Documentation Python Version UV Version Ruff License: GPL v3

GXtract is a Model Context Protocol (MCP) server designed to integrate with VS Code and other compatible editors. It provides a suite of tools for interacting with the GroundX platform, enabling you to leverage its powerful document understanding capabilities directly within your development environment.

Table of Contents

Features

  • GroundX Integration: Access GroundX functionalities like document search, querying, and semantic object explanation.
  • MCP Compliant: Built for use with VS Code's MCP client and other MCP-compatible systems.
  • Efficient and Modern: Developed with Python 3.12+ and FastMCP v2 for performance.
  • Easy to Configure: Simple setup for VS Code.
  • Caching: In-memory cache for GroundX metadata to improve performance and reduce API calls.

Architecture

The high-level system architecture of GXtract illustrates how the components interact:

graph TB
    subgraph "Client"
        VSC[VS Code / Editor]
    end

    subgraph "GXtract MCP Server"
        MCP[MCP Interface<br>stdio/http]
        Server[GXtract Server]
        Cache[Metadata Cache]
        Tools[Tool Implementations]
    end

    subgraph "External Services"
        GXAPI[GroundX API]
    end

    VSC -->|MCP Protocol| MCP
    MCP --> Server
    Server --> Tools
    Tools -->|Query| GXAPI
    Tools -->|Read/Write| Cache
    Cache -.->|Refresh| GXAPI

This diagram shows:

  1. Client Integration: VS Code communicates with GXtract using the MCP protocol
  2. Transport Layer: Supports both stdio (for direct VS Code integration) and HTTP transport
  3. Core Components: Server manages tool registration and requests
  4. Caching Layer: Maintains metadata to reduce API calls
  5. Tool Implementation: Provides specialized functions for interacting with GroundX
  6. API Communication: Secure connection to GroundX platform

For more detailed architecture information, see the full documentation.

Prerequisites

  • Python 3.12 or higher.
  • UV (Python package manager): Version 0.7.6 or higher. You can install it from astral.sh/uv.
  • GroundX API Key: You need a valid API key from the GroundX Dashboard.

Installing UV

Before you can use GXtract, you need to install UV (version 0.7.6 or higher), a modern Python package manager written in Rust that offers significant performance improvements over traditional tools.

Quick Installation Methods

Windows (PowerShell 7):

powershell -c "irm https://astral.sh/uv/install.ps1 | iex"

macOS and Linux:

curl -LsSf https://astral.sh/uv/install.sh | sh

Alternative Installation Methods

Using pip:

pip install --upgrade uv

Using Homebrew (macOS):

brew install uv

Using pipx (isolated environment):

pipx install uv

After installation, verify that UV is working correctly:

uv --version

This should display version 0.7.6 or higher. For more information about UV, visit the official documentation.

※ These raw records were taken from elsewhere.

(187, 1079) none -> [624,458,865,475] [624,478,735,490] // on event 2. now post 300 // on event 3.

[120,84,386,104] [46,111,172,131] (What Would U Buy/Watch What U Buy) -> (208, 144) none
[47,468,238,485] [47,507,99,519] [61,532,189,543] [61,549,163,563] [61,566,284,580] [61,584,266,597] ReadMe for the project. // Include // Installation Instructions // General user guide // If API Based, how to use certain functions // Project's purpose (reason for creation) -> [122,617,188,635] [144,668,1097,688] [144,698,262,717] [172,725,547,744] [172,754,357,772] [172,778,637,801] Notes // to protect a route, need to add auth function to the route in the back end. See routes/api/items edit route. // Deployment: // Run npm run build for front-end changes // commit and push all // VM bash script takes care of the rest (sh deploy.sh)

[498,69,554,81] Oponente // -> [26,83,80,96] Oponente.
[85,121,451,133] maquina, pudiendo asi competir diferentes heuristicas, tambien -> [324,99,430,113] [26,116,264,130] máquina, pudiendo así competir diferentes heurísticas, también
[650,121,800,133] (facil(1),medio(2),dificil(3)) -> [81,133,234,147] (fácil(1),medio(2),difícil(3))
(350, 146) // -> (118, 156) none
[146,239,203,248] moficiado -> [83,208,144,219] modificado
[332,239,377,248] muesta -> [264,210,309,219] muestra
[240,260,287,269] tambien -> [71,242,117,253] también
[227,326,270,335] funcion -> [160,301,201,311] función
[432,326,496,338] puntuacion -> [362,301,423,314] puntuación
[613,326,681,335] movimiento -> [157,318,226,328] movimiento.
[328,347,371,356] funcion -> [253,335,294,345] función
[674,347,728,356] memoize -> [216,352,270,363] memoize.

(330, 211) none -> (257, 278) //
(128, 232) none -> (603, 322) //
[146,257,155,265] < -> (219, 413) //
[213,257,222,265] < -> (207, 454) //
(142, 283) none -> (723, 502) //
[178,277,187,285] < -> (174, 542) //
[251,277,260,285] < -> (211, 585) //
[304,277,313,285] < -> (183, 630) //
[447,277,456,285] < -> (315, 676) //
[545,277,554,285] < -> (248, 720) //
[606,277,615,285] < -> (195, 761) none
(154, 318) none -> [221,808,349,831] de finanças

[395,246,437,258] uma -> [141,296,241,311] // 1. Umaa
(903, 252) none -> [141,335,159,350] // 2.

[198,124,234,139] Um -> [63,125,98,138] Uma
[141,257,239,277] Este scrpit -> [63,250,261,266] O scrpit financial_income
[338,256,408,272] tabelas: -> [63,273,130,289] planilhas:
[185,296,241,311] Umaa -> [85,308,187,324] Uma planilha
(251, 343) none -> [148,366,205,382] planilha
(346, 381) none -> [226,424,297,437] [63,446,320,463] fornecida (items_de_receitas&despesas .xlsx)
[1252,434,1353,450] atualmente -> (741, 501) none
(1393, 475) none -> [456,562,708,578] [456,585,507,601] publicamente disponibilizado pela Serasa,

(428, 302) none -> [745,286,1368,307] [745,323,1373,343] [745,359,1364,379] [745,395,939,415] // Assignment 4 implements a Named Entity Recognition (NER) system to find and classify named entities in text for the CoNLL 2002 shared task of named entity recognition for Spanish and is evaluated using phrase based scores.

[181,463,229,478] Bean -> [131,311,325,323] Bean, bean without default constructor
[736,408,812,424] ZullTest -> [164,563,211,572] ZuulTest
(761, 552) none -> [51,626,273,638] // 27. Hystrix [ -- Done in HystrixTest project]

Quick Start: VS Code Integration

  1. Clone the GXtract Repository:

    git clone <repository_url>  # Replace <repository_url> with the actual URL
    cd gxtract
    
  2. Install Dependencies using UV: Open a terminal in the gxtract project directory and run:

    uv sync
    

    This command creates a virtual environment (if one doesn't exist or isn't active) and installs all necessary dependencies specified in pyproject.toml and uv.lock.

  3. Set GroundX API Key: The GXtract server requires your GroundX API key. You need to make this key available as an environment variable named GROUNDX_API_KEY. VS Code will pass this environment variable to the server based on the configuration below. Ensure GROUNDX_API_KEY is set in the environment where VS Code is launched, or configure your shell profile (e.g., .bashrc, .zshrc, PowerShell Profile) to set it.

    Option 1: Using Environment Variables (as shown above)

    This approach reads the API key from your system environment variables:

    "env": {
        "GROUNDX_API_KEY": "${env:GROUNDX_API_KEY}"
    }
    

    Option 2: Using VS Code's Secure Inputs

    VS Code can prompt for your API key and store it securely. Add this to your settings.json:

    "inputs": [
      {
        "type": "promptString",
        "id": "groundx-api-key",
        "description": "GroundX API Key",
        "password": true
      }
    ]
    

    Then reference it in your server configuration:

    "env": {
        "GROUNDX_API_KEY": "${input:groundx-api-key}"
    }
    

    With this approach, VS Code will prompt you for the API key the first time it launches the server, then store it securely in your system's credential manager (Windows Credential Manager, macOS Keychain, or similar).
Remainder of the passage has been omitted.